** WHAT IS EXPECTED **
Would you work out how many of the lines below hold "class" and reply with nothing but the number?

————

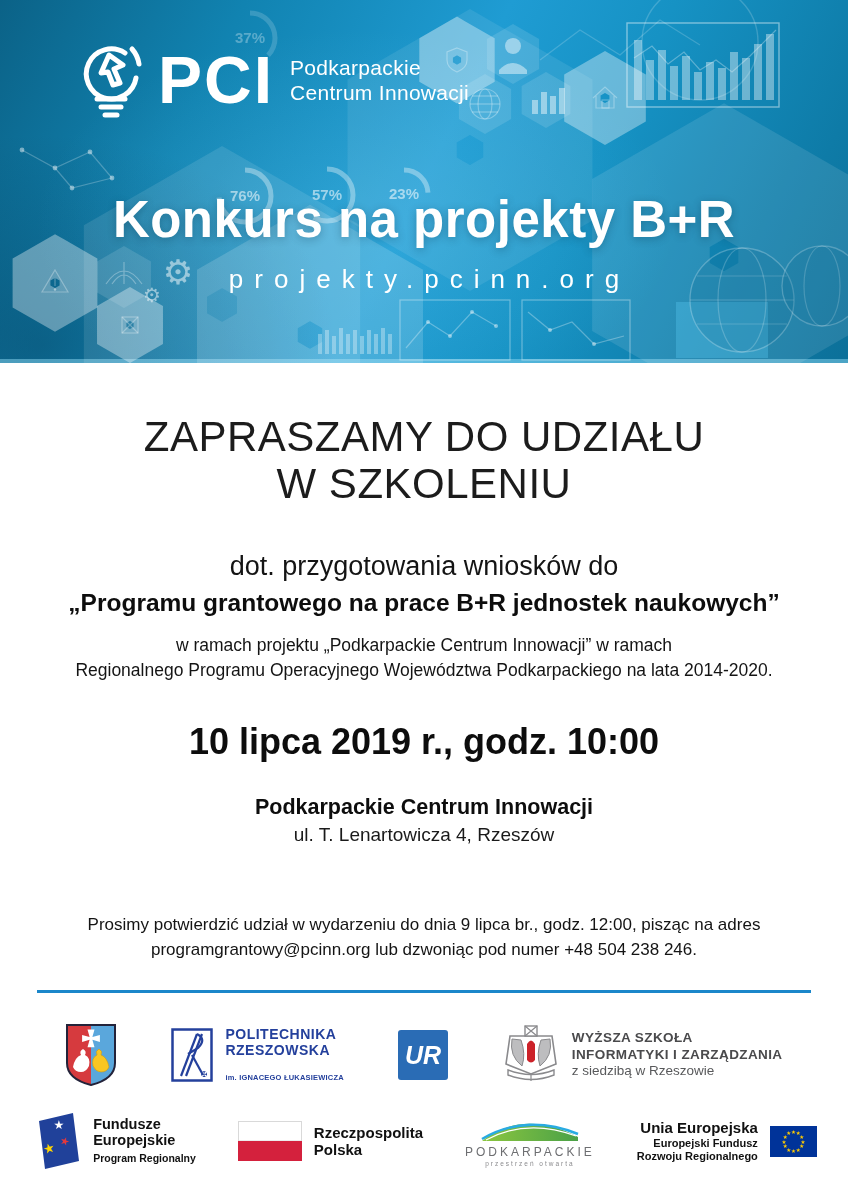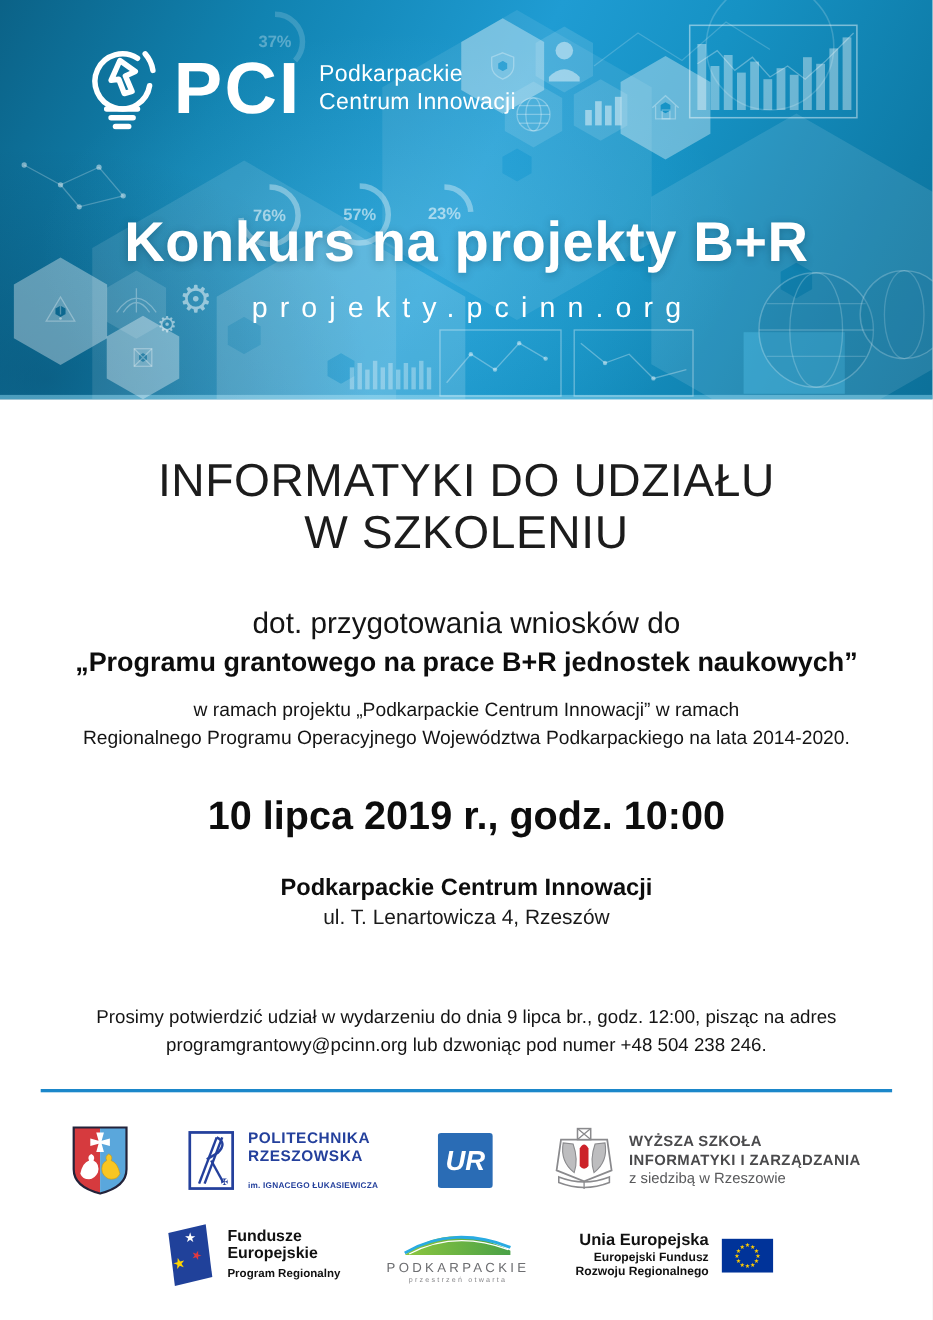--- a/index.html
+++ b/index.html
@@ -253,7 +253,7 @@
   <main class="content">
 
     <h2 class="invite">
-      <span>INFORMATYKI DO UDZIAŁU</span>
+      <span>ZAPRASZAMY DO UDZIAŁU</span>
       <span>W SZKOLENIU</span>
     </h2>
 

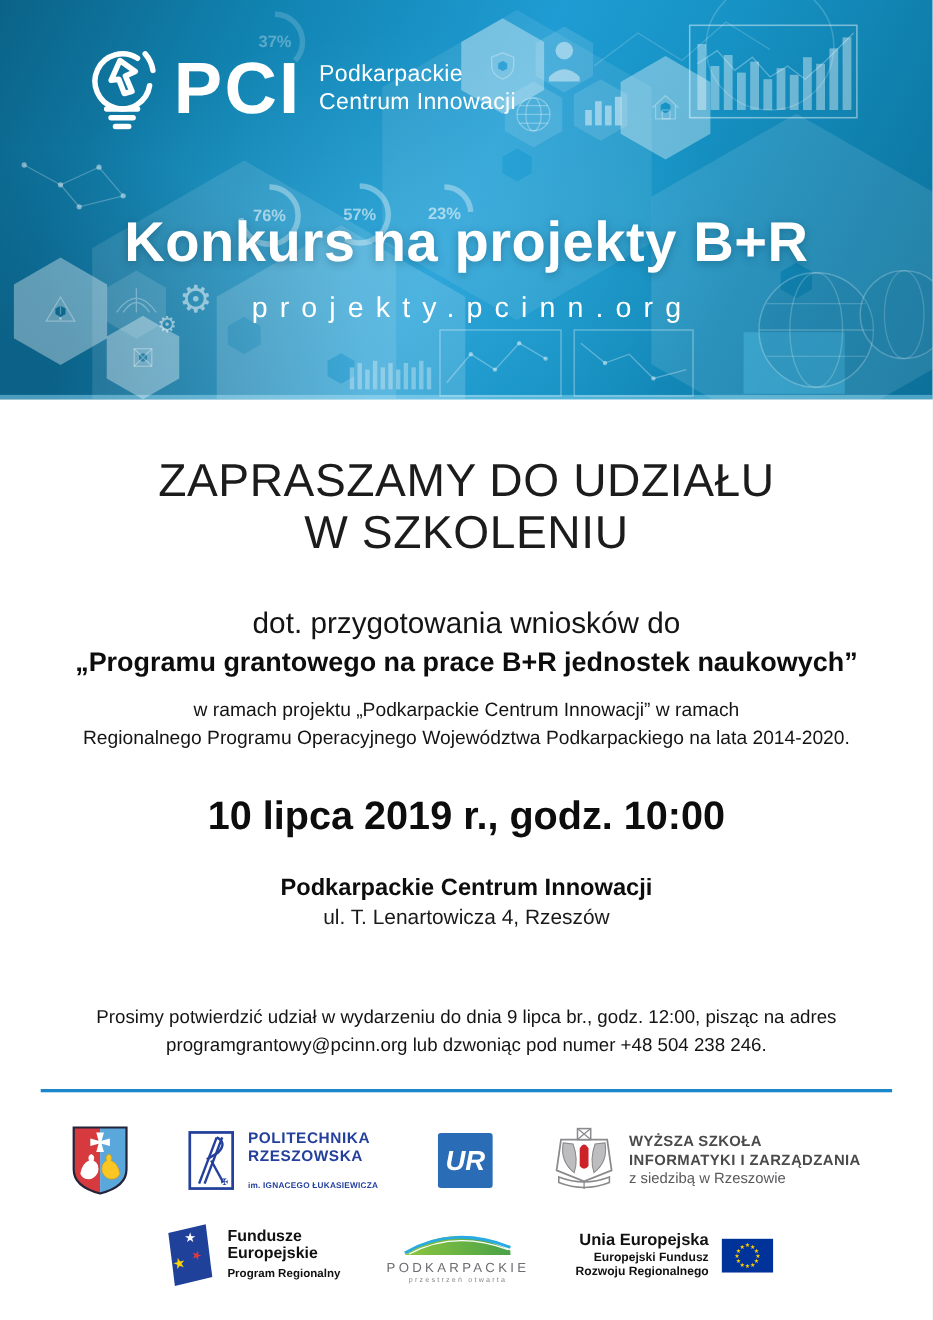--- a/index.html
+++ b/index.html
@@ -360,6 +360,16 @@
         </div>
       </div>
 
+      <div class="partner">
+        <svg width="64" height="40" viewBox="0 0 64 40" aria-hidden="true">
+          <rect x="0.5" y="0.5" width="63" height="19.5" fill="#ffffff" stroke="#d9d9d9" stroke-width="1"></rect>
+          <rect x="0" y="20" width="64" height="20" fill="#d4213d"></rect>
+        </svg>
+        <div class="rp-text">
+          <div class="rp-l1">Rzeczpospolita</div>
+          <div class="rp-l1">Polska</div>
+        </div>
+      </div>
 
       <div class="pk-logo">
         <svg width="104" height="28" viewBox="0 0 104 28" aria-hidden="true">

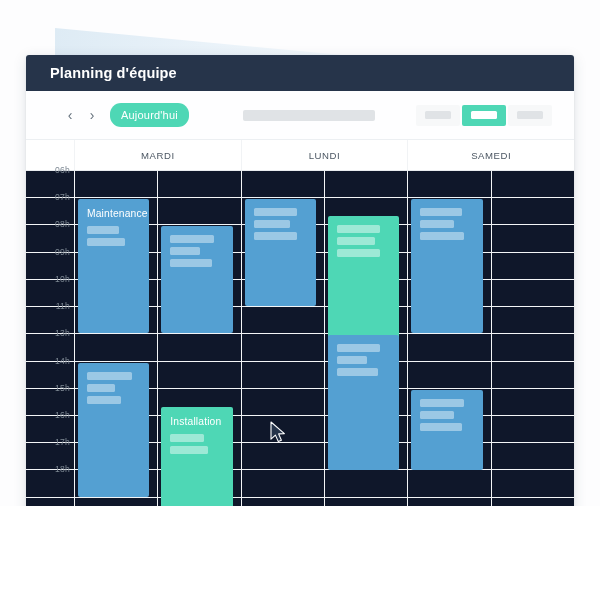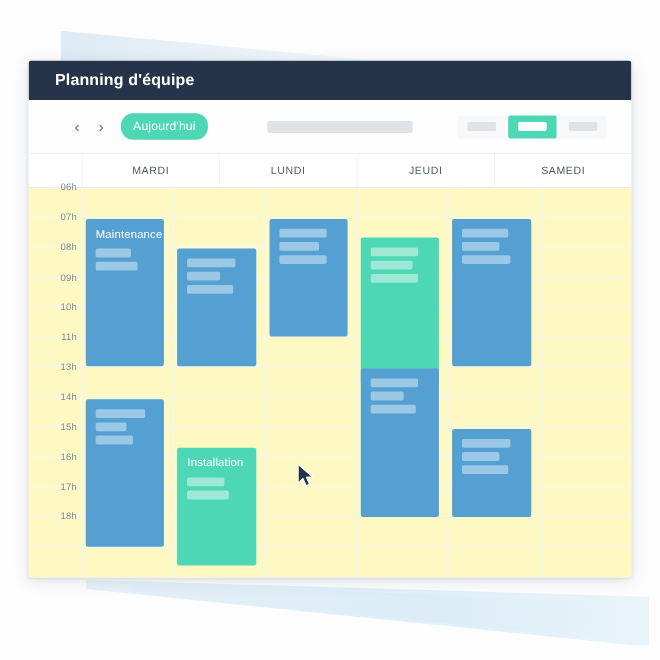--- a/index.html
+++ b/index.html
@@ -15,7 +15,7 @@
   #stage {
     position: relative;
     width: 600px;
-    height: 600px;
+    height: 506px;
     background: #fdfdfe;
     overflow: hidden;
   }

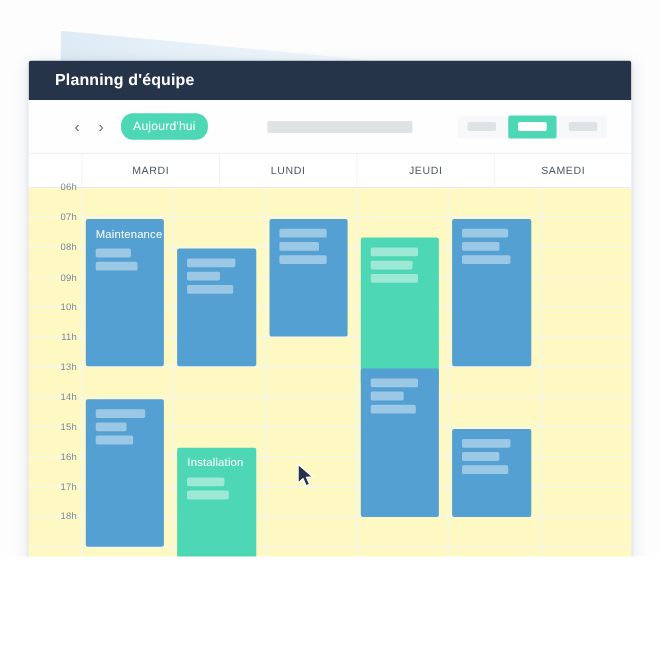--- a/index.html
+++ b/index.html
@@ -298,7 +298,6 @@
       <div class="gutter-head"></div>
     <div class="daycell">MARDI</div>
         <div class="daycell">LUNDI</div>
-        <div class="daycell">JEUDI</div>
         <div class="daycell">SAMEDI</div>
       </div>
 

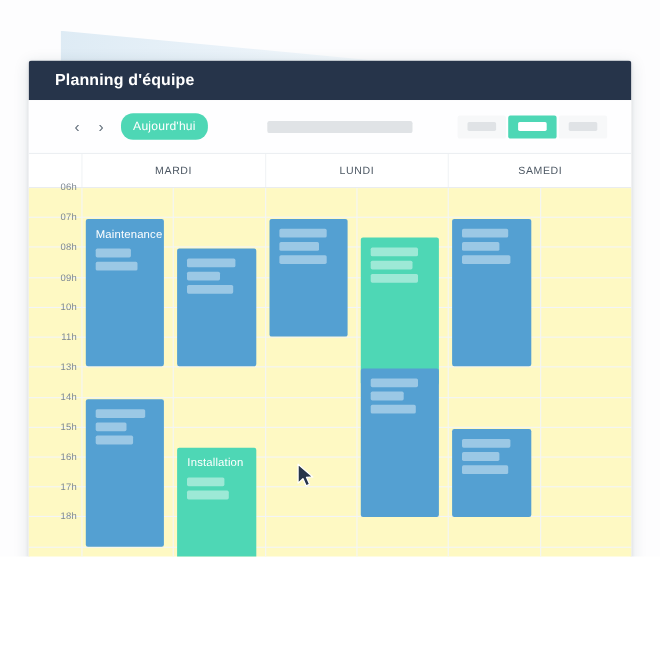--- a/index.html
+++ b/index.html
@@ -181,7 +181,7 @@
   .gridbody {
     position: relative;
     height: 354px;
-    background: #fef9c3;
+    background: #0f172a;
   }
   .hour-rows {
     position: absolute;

————

** RESPONSE **
12